2,965 reviews296 followers
May 9, 2025
And, to contrast my experience with 2.5 Dimensional Seduction this week, here’s a harem story that is pretty good at managing to have a heart amidst all its various antics without undercutting itself.

Not that the opening chapters do it any favours, mind, deciding to add Azuki into the b-tier of Uryu’s potential mates. I’m pretty sure we never needed to expand these choices beyond the three sisters who are right there in the flipping title, but I’m not the one with a bestselling manga.

Anyway, Azuki gets drunk and blah blah near-debauchery and whatever. The real reason this happens is that it gets Uryu out of the house as the shrine gears up for the huge New Year’s crowds that will be showing up.

Which might spell disaster, except Yuna steps up and really has things under control. Then she turns into a version of herself around ten years younger and even more chaos ensues.

The very best moments of this series have been focused on the supernatural storylines, to varying degrees of success. At first, having Yuna suddenly regress in age seems mostly like an excuse for her to get babied and for Yae and Asahi to make fun of Uryu for hitting on a kid (he doesn’t, thankfully, but I am glad they called that out either way).

Except it’s not age regression - Yuna swaps with her future self, so teenage Yuna gets the chance to see her mother again. That might be as emotionally manipulative as it gets, but it is effectively emotionally manipulative.

There’s also a big mystery suddenly introduced that has existed this entire time without a single hint of it being a thing, which actually kind of works for once. And, back in the future, the even more ahead in time future of the shrine is called into question.

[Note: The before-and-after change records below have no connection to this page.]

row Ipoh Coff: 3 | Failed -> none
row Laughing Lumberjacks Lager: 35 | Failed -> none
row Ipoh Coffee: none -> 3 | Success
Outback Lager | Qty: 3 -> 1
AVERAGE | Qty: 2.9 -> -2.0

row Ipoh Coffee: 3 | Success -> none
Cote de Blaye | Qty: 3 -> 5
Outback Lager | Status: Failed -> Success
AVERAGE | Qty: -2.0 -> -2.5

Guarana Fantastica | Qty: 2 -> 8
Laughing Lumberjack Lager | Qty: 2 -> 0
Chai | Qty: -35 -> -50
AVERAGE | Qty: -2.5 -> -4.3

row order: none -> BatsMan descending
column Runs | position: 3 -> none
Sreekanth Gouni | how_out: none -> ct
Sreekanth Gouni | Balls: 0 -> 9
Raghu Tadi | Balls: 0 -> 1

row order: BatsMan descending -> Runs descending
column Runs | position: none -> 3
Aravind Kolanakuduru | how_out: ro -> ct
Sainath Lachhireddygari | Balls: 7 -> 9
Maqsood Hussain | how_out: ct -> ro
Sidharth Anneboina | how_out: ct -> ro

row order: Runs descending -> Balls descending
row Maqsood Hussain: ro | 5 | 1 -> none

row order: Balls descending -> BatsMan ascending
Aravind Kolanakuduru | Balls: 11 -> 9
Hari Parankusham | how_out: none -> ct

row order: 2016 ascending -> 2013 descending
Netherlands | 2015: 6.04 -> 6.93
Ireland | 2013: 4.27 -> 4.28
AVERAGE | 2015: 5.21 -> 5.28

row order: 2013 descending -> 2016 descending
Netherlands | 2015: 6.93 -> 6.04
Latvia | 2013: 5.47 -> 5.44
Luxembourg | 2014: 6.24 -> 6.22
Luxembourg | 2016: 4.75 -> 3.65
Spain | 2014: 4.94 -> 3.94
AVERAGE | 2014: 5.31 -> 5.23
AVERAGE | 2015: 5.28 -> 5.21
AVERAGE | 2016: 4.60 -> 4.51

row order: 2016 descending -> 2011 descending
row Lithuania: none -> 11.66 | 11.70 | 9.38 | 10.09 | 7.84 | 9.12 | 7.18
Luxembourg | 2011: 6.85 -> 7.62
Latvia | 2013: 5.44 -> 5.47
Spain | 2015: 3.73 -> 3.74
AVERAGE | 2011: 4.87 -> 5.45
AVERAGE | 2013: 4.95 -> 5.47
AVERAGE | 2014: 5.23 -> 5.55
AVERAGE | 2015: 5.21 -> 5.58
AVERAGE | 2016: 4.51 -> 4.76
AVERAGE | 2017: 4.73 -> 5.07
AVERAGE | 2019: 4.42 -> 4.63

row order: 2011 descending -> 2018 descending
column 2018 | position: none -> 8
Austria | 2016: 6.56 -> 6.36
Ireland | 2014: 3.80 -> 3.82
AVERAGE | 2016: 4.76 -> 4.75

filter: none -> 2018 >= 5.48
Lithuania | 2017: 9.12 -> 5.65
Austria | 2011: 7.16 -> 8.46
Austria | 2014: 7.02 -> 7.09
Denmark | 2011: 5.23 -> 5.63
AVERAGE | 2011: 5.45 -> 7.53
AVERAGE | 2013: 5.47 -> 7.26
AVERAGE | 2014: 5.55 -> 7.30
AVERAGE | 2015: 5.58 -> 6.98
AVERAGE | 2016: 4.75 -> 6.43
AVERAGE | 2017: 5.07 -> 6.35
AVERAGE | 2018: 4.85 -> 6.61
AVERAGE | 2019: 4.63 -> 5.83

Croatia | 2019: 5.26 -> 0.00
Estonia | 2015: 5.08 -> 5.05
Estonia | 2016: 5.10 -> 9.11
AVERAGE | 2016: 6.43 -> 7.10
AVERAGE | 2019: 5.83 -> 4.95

It’s good. I don’t think it’s the best we’ve seen from the series, but it manages to be a lot friendlier with its silliness and only occasionally lewd. It deploys its fanservice a bit more conservatively and knows when to let its serious moments be serious.

Neither this manga nor 2.5 Dimensional Seduction were firing on all cylinders this week, honestly, but if I was directly comparing I’d give this the nod. I think what they were trying in 2.5D was more audacious and interesting, but this one actually achieved its goal by aiming lower. Matching your reach to your grasp is not the worst thing ever.

3.5 stars - no rounding up, since the first part is merely okay and I’d like to see where this is going, but it’s a solidly average entry for a series that has pretty strong average entries.